A global crackdown on the poisonous pollutant mercury was agreed by Environment Ministers at the UN Environment Programme’s (UNEP) Governing Council on February 20, 2009.

The landmark decision, taken by over 140 countries, sets the stage for the lifting of a major health threat from the lives of hundreds of millions of people.

 

Mercury amalgam plays a large and dangerous role in small scale gold mining. Senegal.
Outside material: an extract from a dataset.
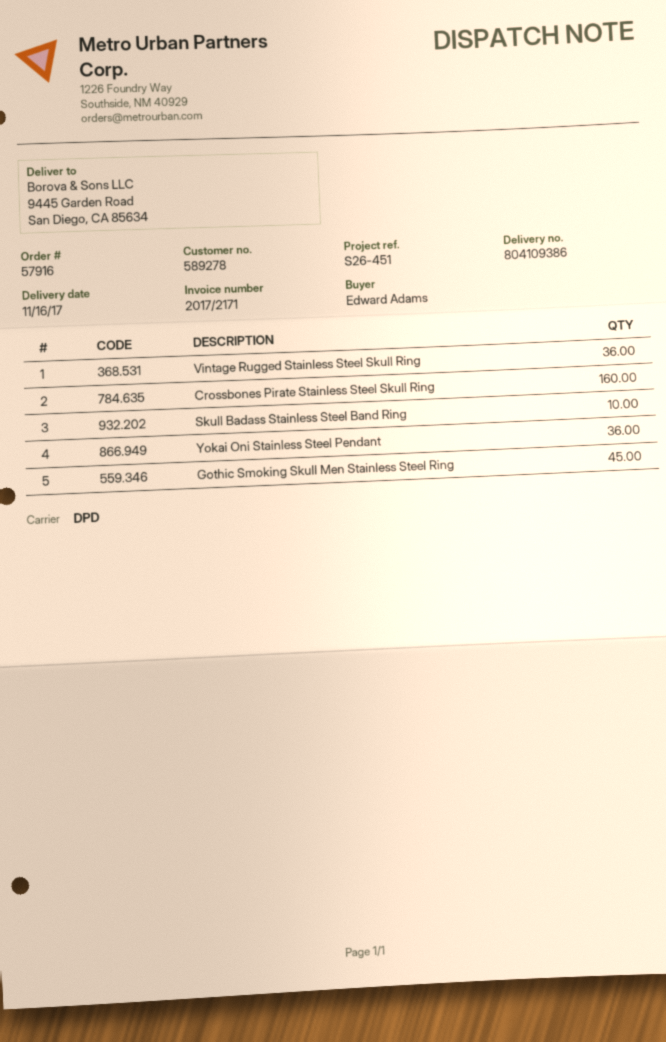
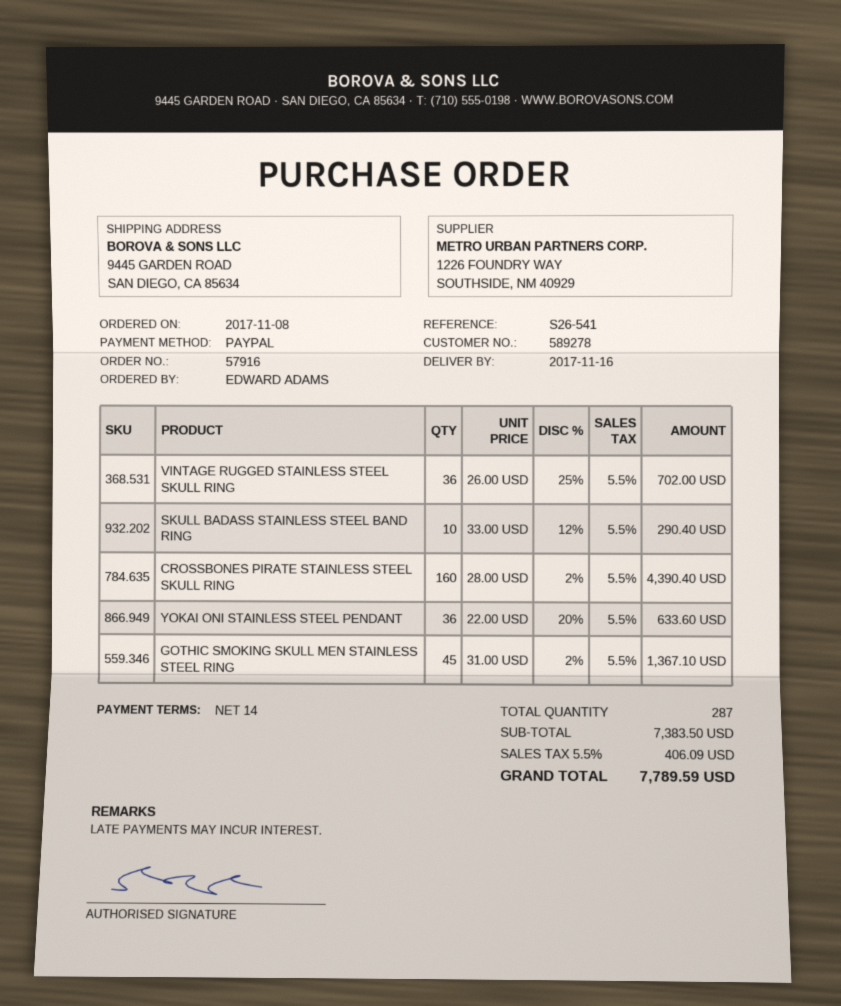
reference: S26-451 -> S26-541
Photo by Blacksmith Institute.

Governments unanimously decided to launch negotiations on an international mercury treaty to deal with world-wide emissions and discharges of a pollutant that threatens the health of millions, from fetuses and babies to small-scale gold miners and their families.

They also agreed that the risk to human health and the environment was so significant that accelerated action under a voluntary Global Mercury Partnership is needed whilst the treaty is being finalized. 
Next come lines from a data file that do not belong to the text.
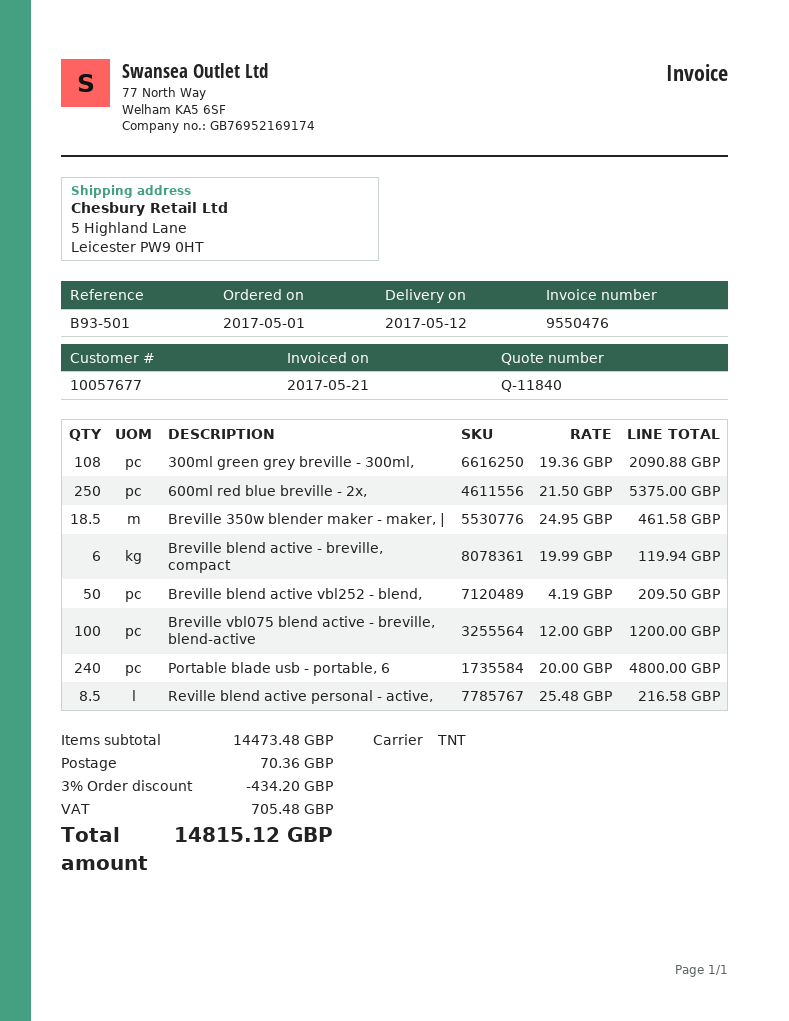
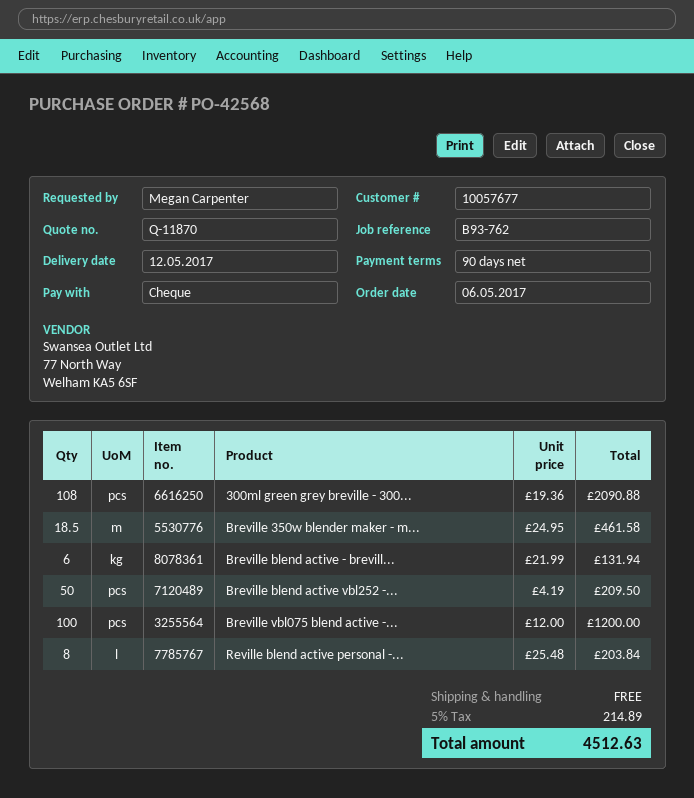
quote number: Q-11840 -> Q-11870
order date: 2017-05-01 -> 2017-05-06
reference: B93-501 -> B93-762
600ml red blue breville - 2x,: 250 x 21.50 = 5375.00 -> none
Breville blend active - breville, compact: 6 x 19.99 = 119.94 -> 6 x 21.99 = 131.94
Portable blade usb - portable, 6: 240 x 20.00 = 4800.00 -> none
Reville blend active personal - active,: 8.5 x 25.48 = 216.58 -> 8 x 25.48 = 203.84
discount: 3% = 434.20 -> none
shipping: 70.36 -> 0.00
tax: 705.48 -> 214.89
total: 14815.12 -> 4512.63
The eight-point partnership plan includes:

 

  • Boosting the world-wide capability for nations to safely store stockpiled mercury;

 

  • Reducing the supply of mercury from, for example, primary mining of the heavy metal;
  • Carrying out awareness-raising of the risks alongside projects to cut the use of mercury in artisanal mining where an estimated 10 million miners and their families are exposed; and
  • Reducing mercury in products such as thermometers and high-intensity discharge lamps to processes such as some kinds of paper-making and plastics production.

 

Achim Steiner, UN Under-Secretary General and UNEP Executive Director, said:  “UNEP has, for some seven years, coordinated and contributed to an intense scientific and policy debate on how best to deal with the issue of mercury.  Today the world’s Environment Ministers, armed with the full facts and full choices, decided the time for talking was over—the time for action on this pollution is now.”
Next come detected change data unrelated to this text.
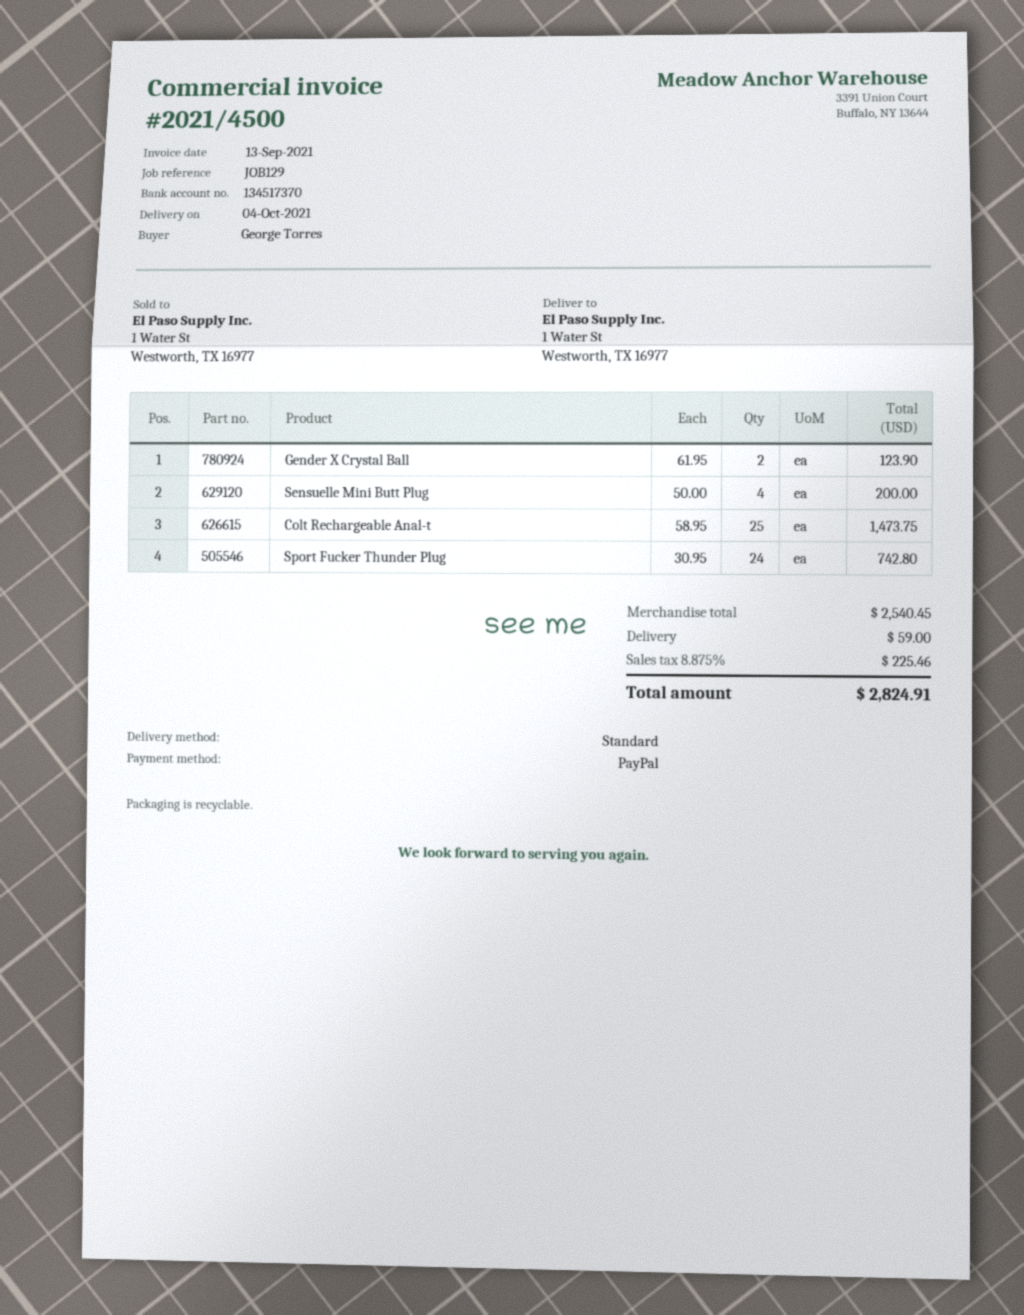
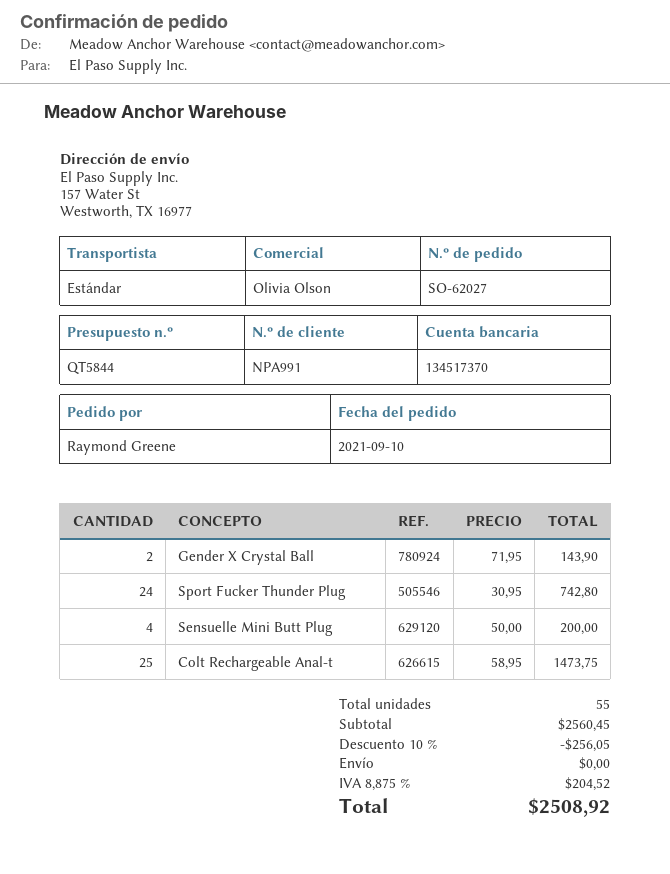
ordered by: George Torres -> Raymond Greene
ship to: 1 Water St, Westworth, TX 16977 -> 157 Water St, Westworth, TX 16977
Gender X Crystal Ball: 2 x 61.95 = 123.90 -> 2 x 71.95 = 143.90
subtotal: 2540.45 -> 2560.45
discount: none -> 10% = 256.05
shipping: 59.00 -> 0.00
tax: 8.875% = 225.46 -> 8.875% = 204.52
total: 2824.91 -> 2508.92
“Only a few weeks ago nations remained divided on how to deal with this major public health threat which touches everyone in every country of the world.  Today we are united on the need for a legally binding instrument and immediate action towards a transition to a low-mercury world,” he said.

“I believe this will be a major, confidence-building boost for not only the chemicals and health agenda but right across the environmental challenges of our time -- from biodiversity loss to climate change”, said Mr. Steiner.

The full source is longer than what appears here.